作中の人物のやりとりがどこか芝居がかっていて出来の悪い演劇をみているようだった。特に眼鏡と下級生のやり取りはひどく、見ていて痛々しいほどであった。
またストーリーに抑揚がない。普通に高校生活を送っているだけであり、大きな事件が起こることもなく退屈さを感じざるを得なかった。作中の人物は皆それぞれ悩みを抱えているのだがその解決方法がほぼ誰かからの平々凡々な一言であり、そんなんでええんか?と思った。例えば進路に悩んでいた葵は瞳美から「あなたの絵をみたい」というような趣旨のことを言われただけで絵の道に進むことを決めている。
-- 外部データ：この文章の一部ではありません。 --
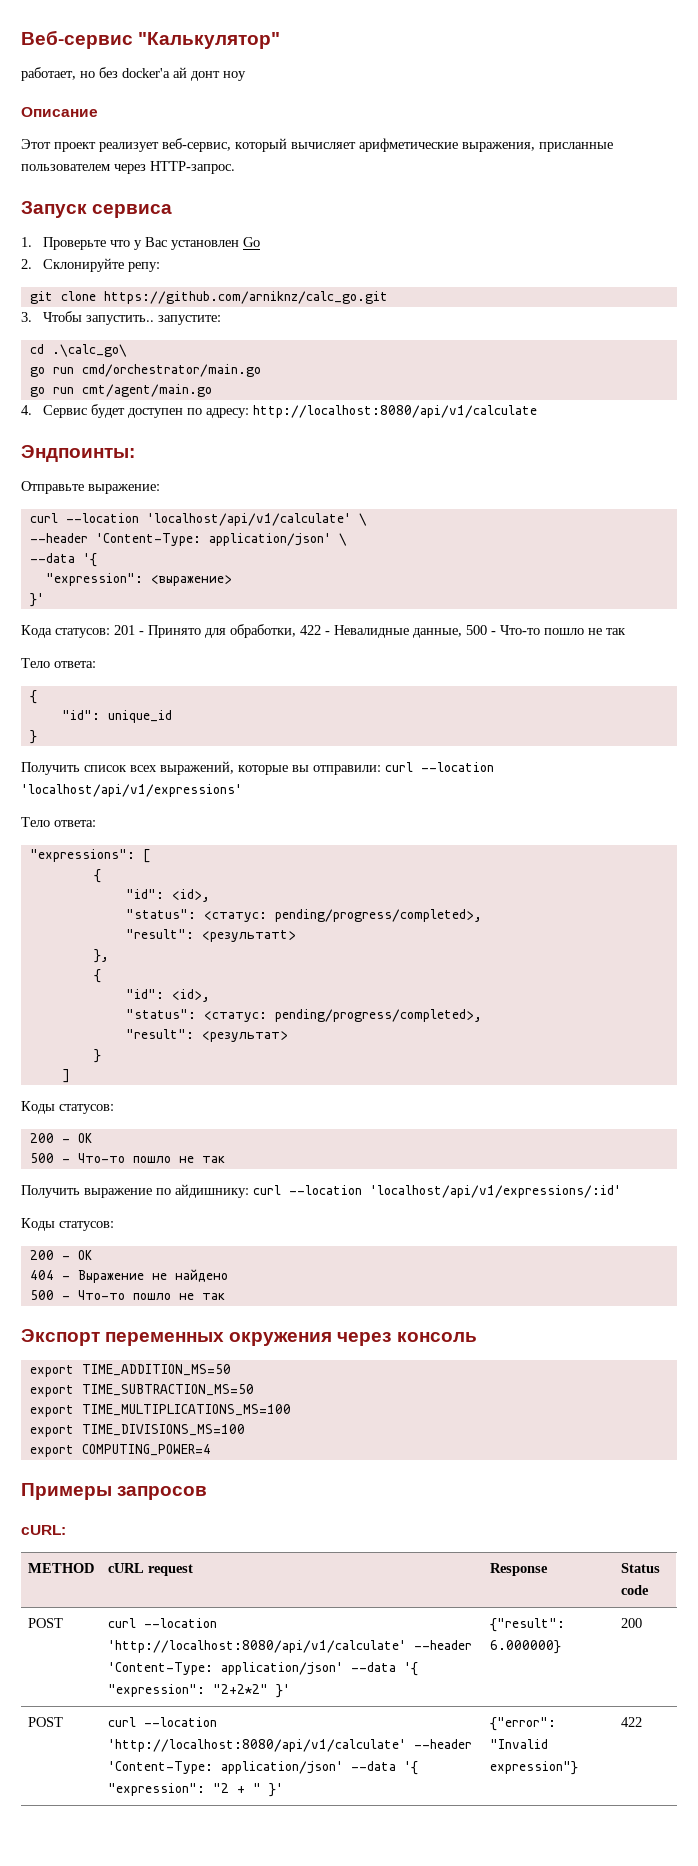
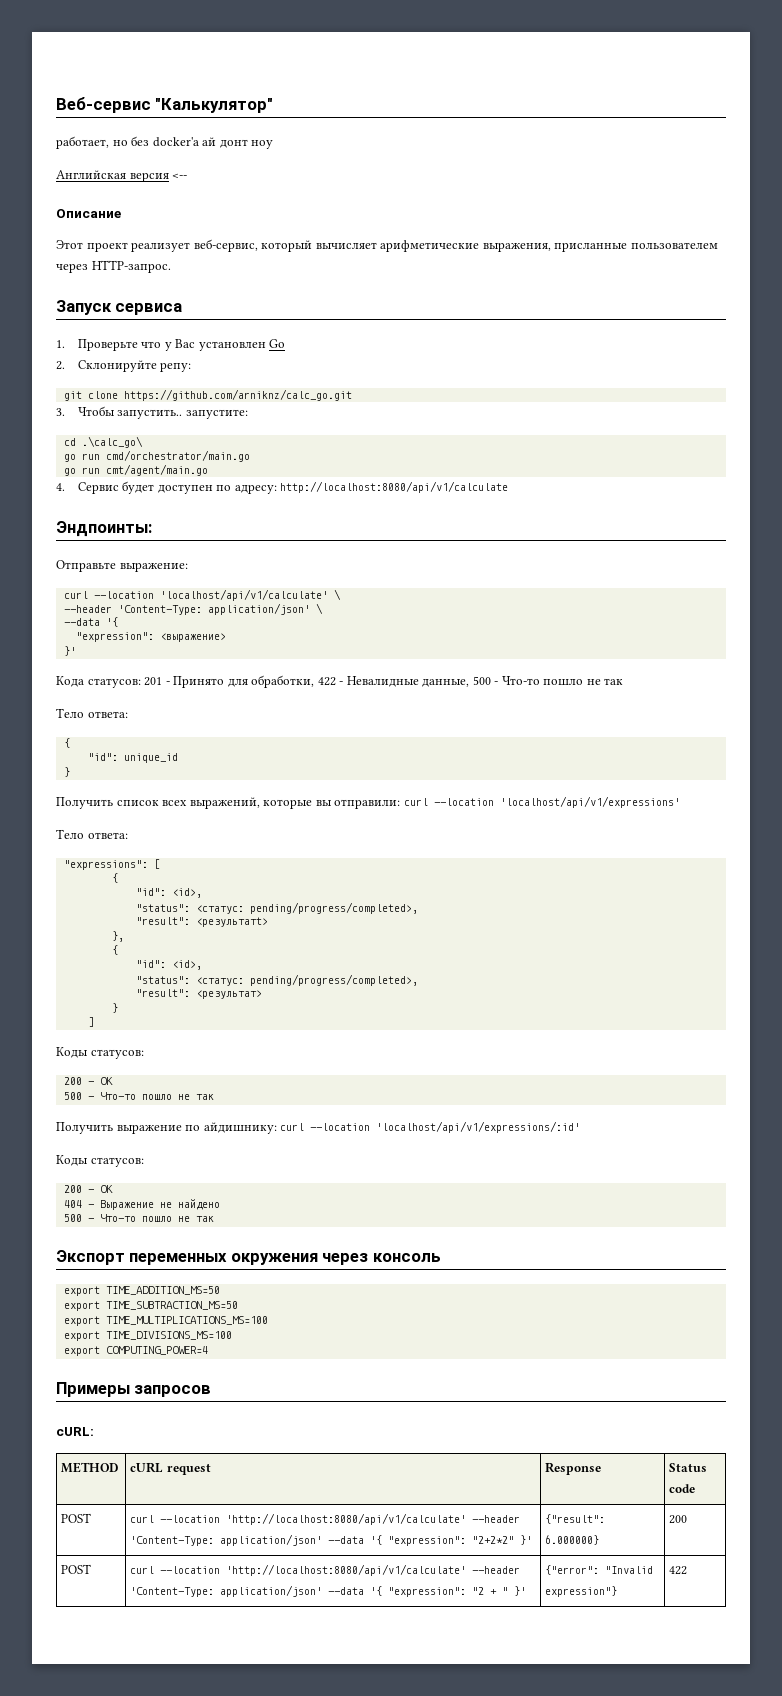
+ Английская версия <--

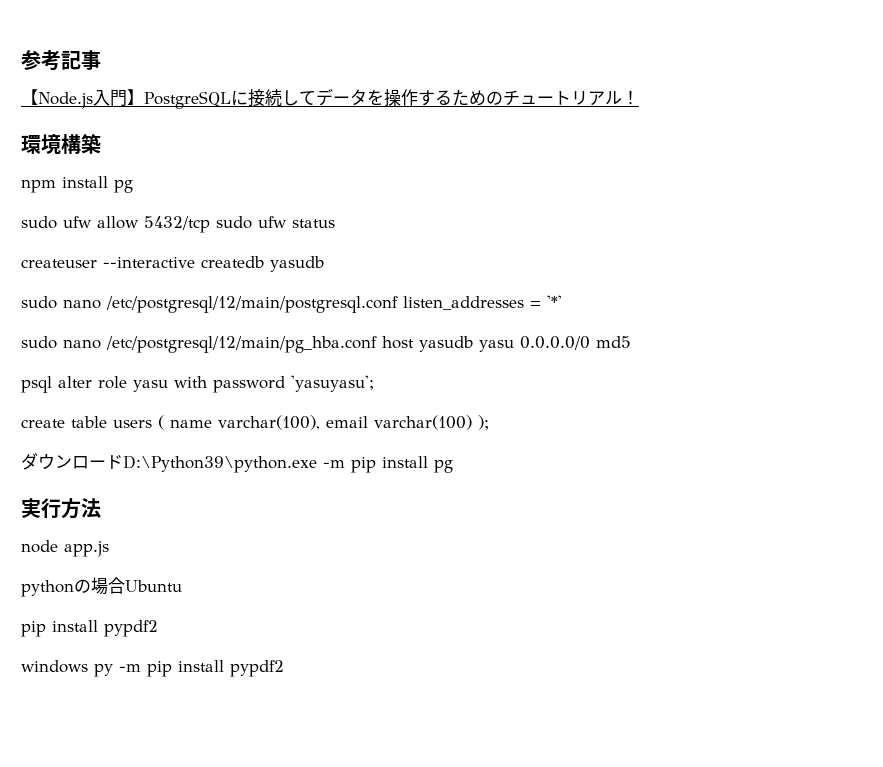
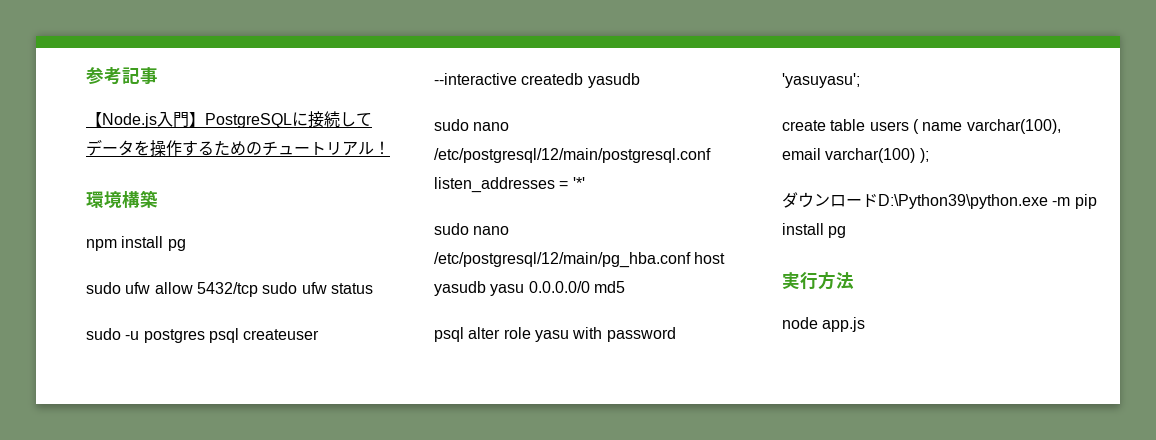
- createuser --interactive createdb yasudb
+ sudo -u postgres psql createuser --interactive createdb yasudb
- pythonの場合Ubuntu
- pip install pypdf2
- windows py -m pip install pypdf2

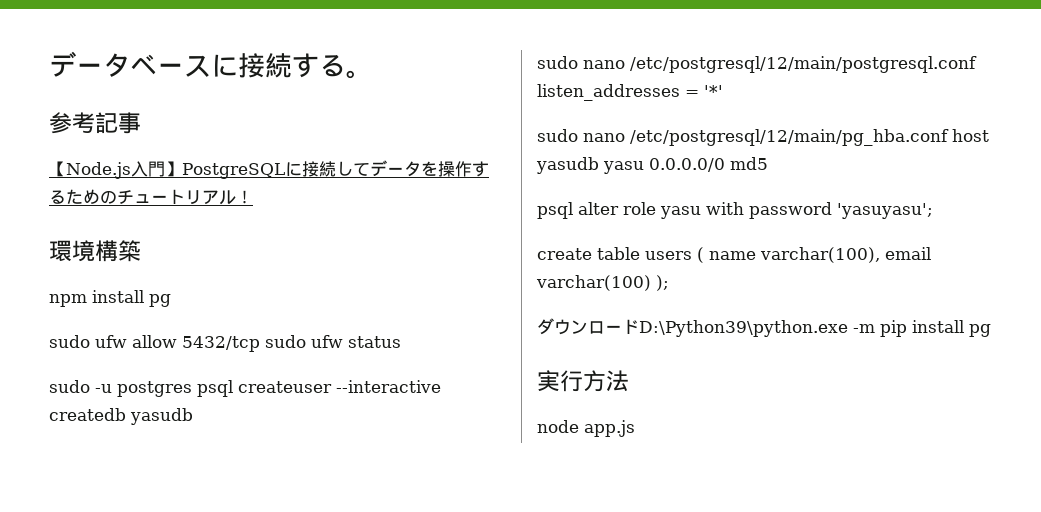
+ データベースに接続する。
これではドラマ性に欠ける。それでいいじゃないかと言われればそれまでだけど、どうも腑に落ちなかった。
最終話で瞳美が色を見ることをできなかった原因は瞳美が自分自身にかけた魔法が原因であったことが明かされるのだが、その魔法が融けたときの納得感が全然なかった。何か特別なエピソードもなく「普通に高校生活を送ってみたら、なんか気持ち的に前向きになれて魔法が融けました!」という脚本で私は満足できない。作画、音楽はとてもよかったが脚本がそれに追いついていなかった。